Despite this study's limitations, the results have implications for prevention, treatment, and future research. Girls with high levels of depressive symptoms who try or start using marijuana should be considered at high risk for exacerbations in depressive symptoms. In addition, young girls who try or start using alcohol or cigarettes should be considered at risk for increased depressive symptoms, and young girls who try or start using cigarettes should also be considered at risk for increased generalized anxiety symptoms. In addition, substance (and perhaps particularly marijuana) use prevention programs should target young girls who are highly depressed. The associations between social anxiety and initial substance use are particularly complex. Although it is premature to suggest clinical implications of our findings, clinicians should be cautious not to assume that socially anxious girls are at higher risk for substance use (a common assumption due to the self-medication hypothesis) than less socially anxious girls. Researchers should, whenever possible, consider the possibility that different substances and different types of internalizing symptoms may be associated in distinct ways.
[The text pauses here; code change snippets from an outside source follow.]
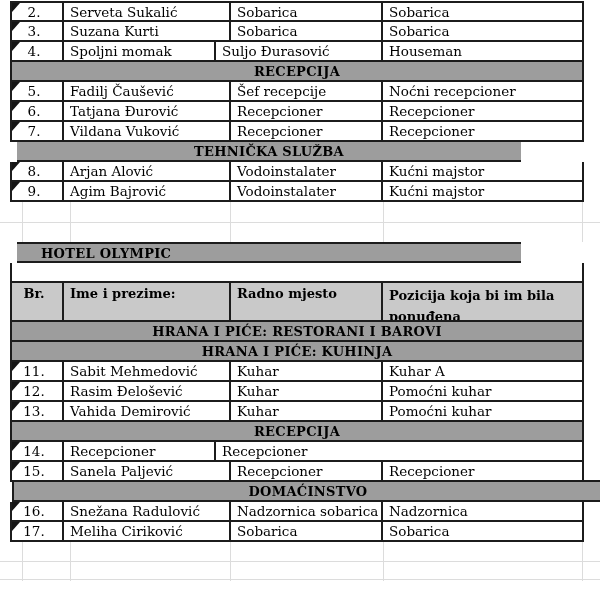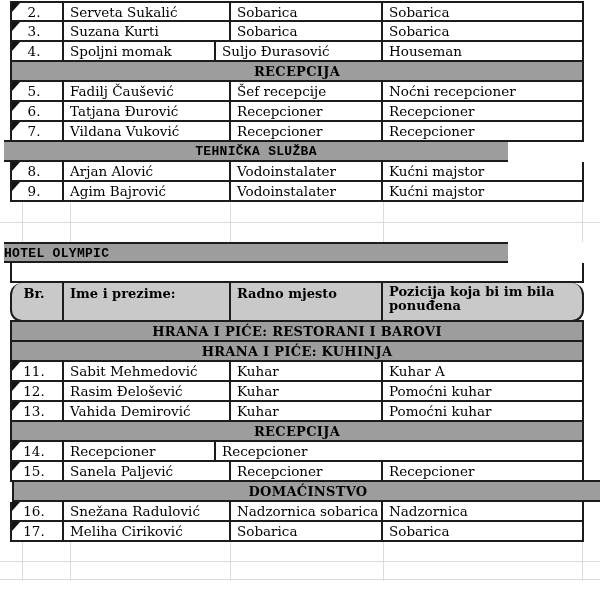--- a/index.html
+++ b/index.html
@@ -30,7 +30,7 @@
   .band{margin-left:10px;margin-top:-2px;width:574px;height:22px;box-sizing:border-box;
         border:2px solid var(--border);background:var(--band);
         text-align:center;font-weight:bold;font-size:13px;line-height:19px;letter-spacing:.3px;}
-  .band.full{margin-left:4px;width:504px;border-left:none;border-right:none;font-family:Liberation Mono, monospace;}
+  .band.full{margin-left:17px;width:504px;border-left:none;border-right:none;}
   .band.after-empty{margin-top:0;height:21px;}
   .band.left{text-align:left;}
   .band.bleed-right{margin-left:12px;width:590px;border-right:none;}

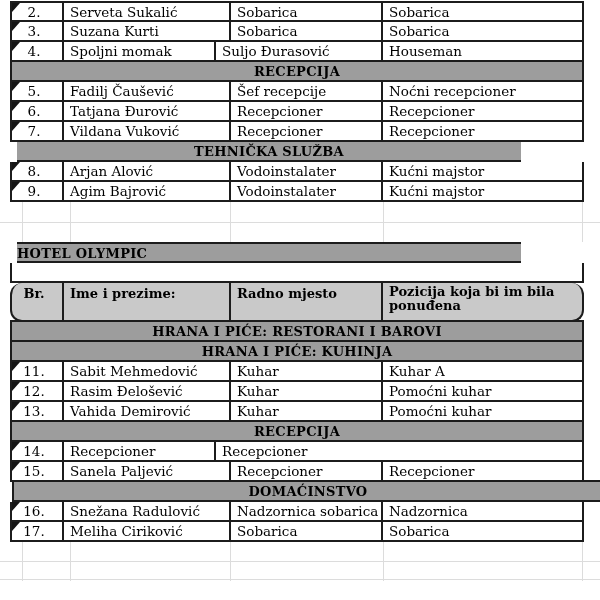--- a/index.html
+++ b/index.html
@@ -32,7 +32,7 @@
         text-align:center;font-weight:bold;font-size:13px;line-height:19px;letter-spacing:.3px;}
   .band.full{margin-left:17px;width:504px;border-left:none;border-right:none;}
   .band.after-empty{margin-top:0;height:21px;}
-  .band.left{text-align:left;}
+  .band.left{text-align:left;padding-left:24px;}
   .band.bleed-right{margin-left:12px;width:590px;border-right:none;}
 
   .emptyrow-cell{flex:1;border-right:none;}

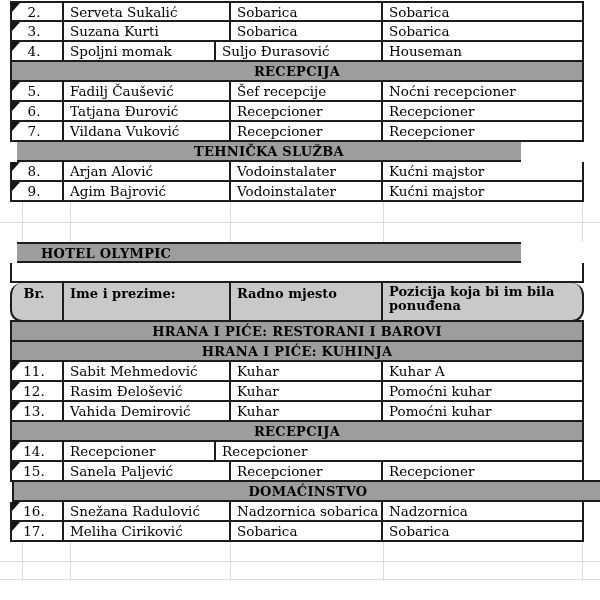--- a/index.html
+++ b/index.html
@@ -37,7 +37,7 @@
 
   .emptyrow-cell{flex:1;border-right:none;}
 
-  .header-row{height:39px;background:var(--header_bg);font-weight:bold;font-size:13px;border-radius:12px;}
+  .header-row{height:39px;background:var(--header_bg);font-weight:bold;font-size:13px;}
   .header-row .cell{padding-top:3px;}
   .header-row .c-offer{white-space:normal;line-height:14px;padding-top:2px;}
 

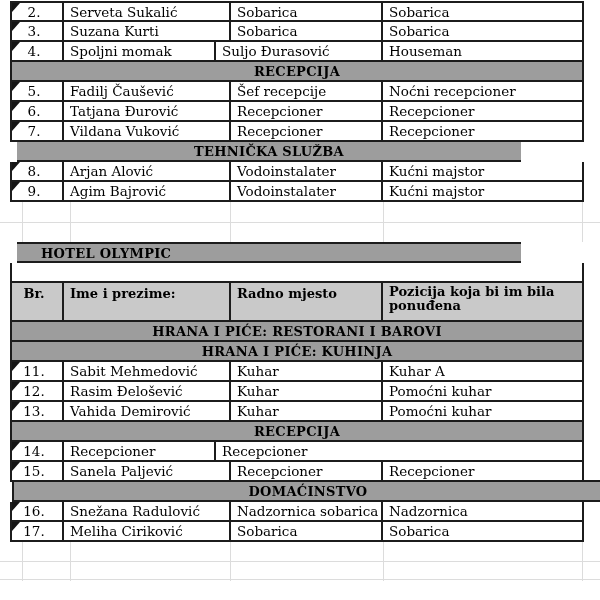--- a/index.html
+++ b/index.html
@@ -39,7 +39,7 @@
 
   .header-row{height:39px;background:var(--header_bg);font-weight:bold;font-size:13px;}
   .header-row .cell{padding-top:3px;}
-  .header-row .c-offer{white-space:normal;line-height:14px;padding-top:2px;}
+  .header-row .c-offer{white-space:normal;line-height:21px;padding-top:2px;}
 
   .gridarea{position:relative;width:600px;background:#fff;}
   .gridarea.top{height:40px;}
Links between social anxiety and substance use appear to be particularly complex and therefore in need of research attention. Finally, future research should explore potential mediators and moderators (e.g., peer substance use, substance-related expectancies) of these associations.
This study was supported by grants from the National Institute on Drug Abuse (022456, 012237), the National Institute on Alcohol Abuse and Alcoholism (014357, 017128 and 016798), and the National Institute of Mental Health (055630 and 071790). The authors would like to thank the Pittsburgh Girls Study personnel and participants for their contributions to this project.